RIP Country Joe, from Country Joe and The Fish

I know very, very little about him. My only real connection is from the Woodstock album that a college friend and I played regularly for 4 years. Specifically the last few seconds of Rock and Soul Music (cued up to that part, but the entire song is great).

Also, this, from the same album:

It’s a sad day when I have to say goodbye to the man who taught me to spell FUCK.

I just found an old video I recorded and sent to my above mentioned college friend over 20 years ago (uploaded to youtube 16 years ago).
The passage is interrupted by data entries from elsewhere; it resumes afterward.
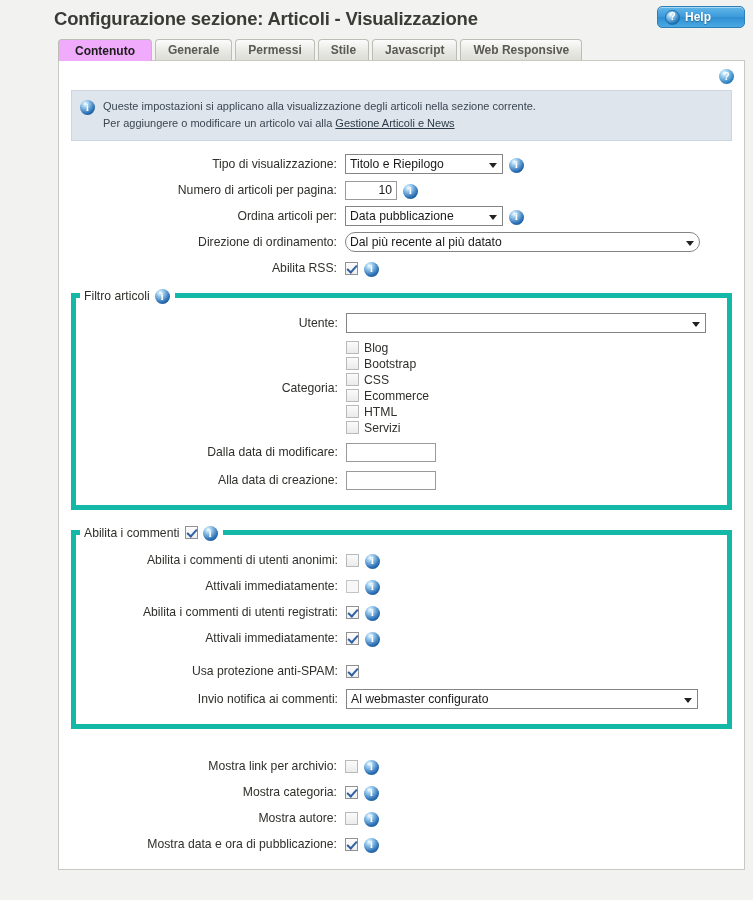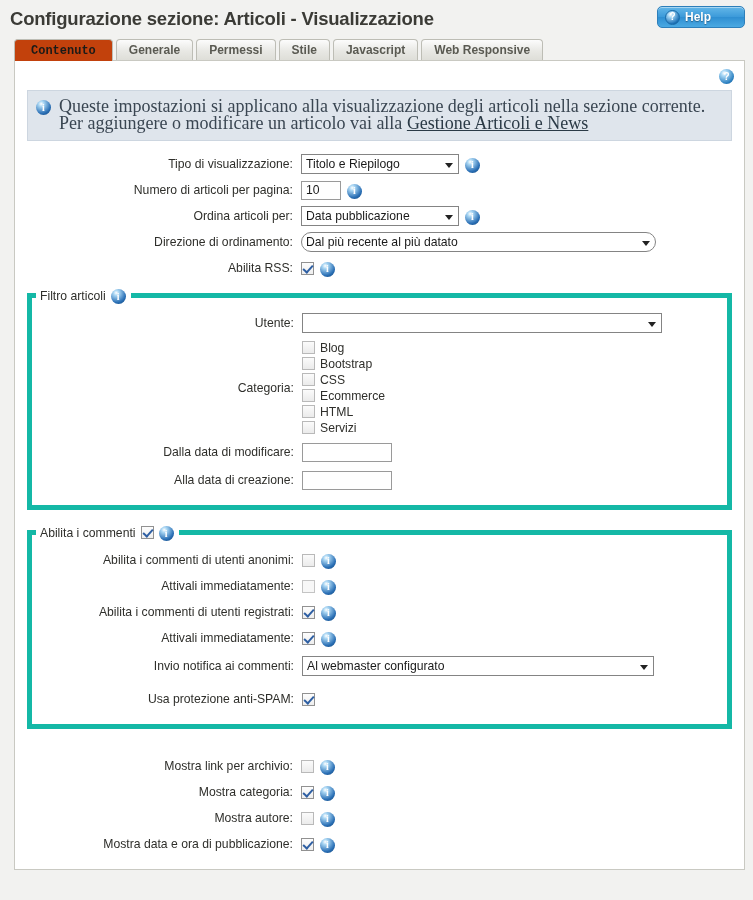--- a/index.html
+++ b/index.html
@@ -6,21 +6,21 @@
   * { box-sizing: border-box; }
   html, body {
     margin: 0; padding: 0;
     width: 753px; height: 900px;
     background: #f2f2f0;
     font-family: "Liberation Sans", sans-serif;
     font-size: 12px;
     color: #333;
     overflow: hidden;
   }
-  .page { position: relative; width: 753px; height: 900px; }
+  .page { position: relative; width: 753px; height: 900px; padding-left: 44px; }
 
   
   .header {
     position: relative;
     height: 38px;
     padding: 6px 0 0 10px;
   }
   .page-title {
     font-size: 18.5px;
     font-weight: bold;
@@ -71,28 +71,27 @@
     color: #5a5a52;
     background: linear-gradient(to bottom, #fcfcfc 0%, #e8e8e4 55%, #dedeD8 100%);
     border: 1px solid #bdbdb5;
     border-bottom: none;
     border-radius: 4px 4px 0 0;
     cursor: pointer;
     white-space: nowrap;
   }
   .tab.active {
     color: #1b1b18;
-    background: #c2410c;
+    background: #f0abfc;
     border-color: #bdbdb5;
     position: relative;
     z-index: 4;
     margin-bottom: -1px;
     height: 22px;
     padding: 0 16px;
-    font-family: Liberation Mono, monospace;
   }
 
   
   .panel {
     position: relative;
     margin: 0 8px 0 14px;
     background: #ffffff;
     border: 1px solid #c9c9c2;
     min-height: 805px;
     padding: 6px 10px 10px 10px;
@@ -119,21 +118,21 @@
   .i-icon {
     flex: 0 0 auto;
     width: 15px; height: 15px; border-radius: 50%;
     background: radial-gradient(circle at 35% 26%, #ffffff 0%, #a9d6f3 18%, #2a6fb5 65%, #0d3f72 100%);
     color: #fff; font-size: 10px; font-weight: bold;
     display: flex; align-items: center; justify-content: center;
     font-family: "Liberation Serif", serif;
     line-height: 1;
     margin-top: 2px;
   }
-  .infobar .txt { font-size: 18px; color: #3a4652; font-family: Liberation Serif, serif; }
+  .infobar .txt { font-size: 11px; color: #3a4652; }
   .infobar a { color: #2b3a46; font-weight: normal; }
 
   
   .form { margin-top: 12px; }
   .row {
     display: flex;
     align-items: center;
     margin-bottom: 4px;
     min-height: 22px;
   }
@@ -174,21 +173,21 @@
 
   input.txtbox {
     height: 19px;
     border: 1px solid #9a9a9a;
     background: #fff;
     font-family: "Liberation Sans", sans-serif;
     font-size: 12.2px;
     color: #1a1a1a;
     padding: 0 4px;
   }
-  .num { width: 40px; }
+  .num { width: 52px; text-align: right; }
   .small { width: 42px; }
   .date { width: 90px; }
 
   .cb {
     width: 13px; height: 13px;
     border: 1px solid #919191;
     background: linear-gradient(to bottom, #fdfdfd, #eeeeee);
     display: inline-flex; align-items: center; justify-content: center;
     position: relative; cursor: pointer;
     flex: 0 0 auto;
@@ -398,33 +397,33 @@
       </div>
 
       <div class="row">
         <div class="lab">Attivali immediatamente:</div>
         <div class="ctl">
           <span class="cb checked"></span>
           <span class="i-icon">i</span>
         </div>
       </div>
 
+      <div class="row" style="margin-top:11px">
+        <div class="lab">Usa protezione anti-SPAM:</div>
+        <div class="ctl">
+          <span class="cb checked"></span>
+        </div>
+      </div>
+
       <div class="row" style="margin-top:6px">
         <div class="lab">Invio notifica ai commenti:</div>
         <div class="ctl">
           <div class="sel w352">Al webmaster configurato</div>
         </div>
       </div>
-
-      <div class="row" style="margin-top:11px">
-        <div class="lab">Usa protezione anti-SPAM:</div>
-        <div class="ctl">
-          <span class="cb checked"></span>
-        </div>
-      </div>
     </fieldset>
 
     <div class="form" style="margin-top:26px">
       <div class="row">
         <div class="lab">Mostra link per archivio:</div>
         <div class="ctl">
           <span class="cb faint"></span>
           <span class="i-icon">i</span>
         </div>
       </div>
I never saw Country Joe but I saw Barry Melton (The Fish) perform at a small venue in Sunnyvale California, probably around 1988. Surprisingly, he is an attorney in his day job. I remember a friend of mine playing the Fish Cheer from the Woodstock album on a turntable at a grammar school event. We all snickered while the teachers were oblivious. RIP Joe.

Interesting guy. He was a bit older than most of the Woodstock era popular acts. He had joined the Navy, served his time and was discharged before the U.S. involvement in Vietnam. He spent a considerable amount of his life helping veterans, in particular Vietnam veterans.

Well, I’m not surprised, he’d been feelin’ like he was fixin’ to die since 1967.

I remember in fourth grade we did a history unit on the Vietnam War and ended every class with a Country Joe dance party. Gotta love progressive public education.

Like many others my introduction to Country Joe was the “Fish Cheer” performance at Woodstock. Later on I heard Save The Whales! listening to headphones late at night on KFOG and it became a favorite.

This is sad news.

I saw him at Woodstock, and later with a group called Country Joe and The All-Stars, sharing a bill with Commander Cody at an outdoor venue.

Many, many substances were consumed while enjoying his music.

Here is my favorite.

I worked in Sweden for a while. On my first job, a photostudio in a mail order house, we had a fairly rubbish record deck that needed a weight on the cartridge to keep the needle in the groove, plus three LPs; Country Joe’s “Here We Are Again”, the Savage Rose “Travellin’ “ and a Cream one.

Management then replaced all the stereo kit in the three studios and art department. I inherited the LPs and the rubbish stereo, with a Philips 2½W valve amp that had to have one of the valves flicked with a finger to start it.

Still have the above mentioned LPs that are rarely played these days, mostly it is the CDs that replaced them or more likely from YouTube.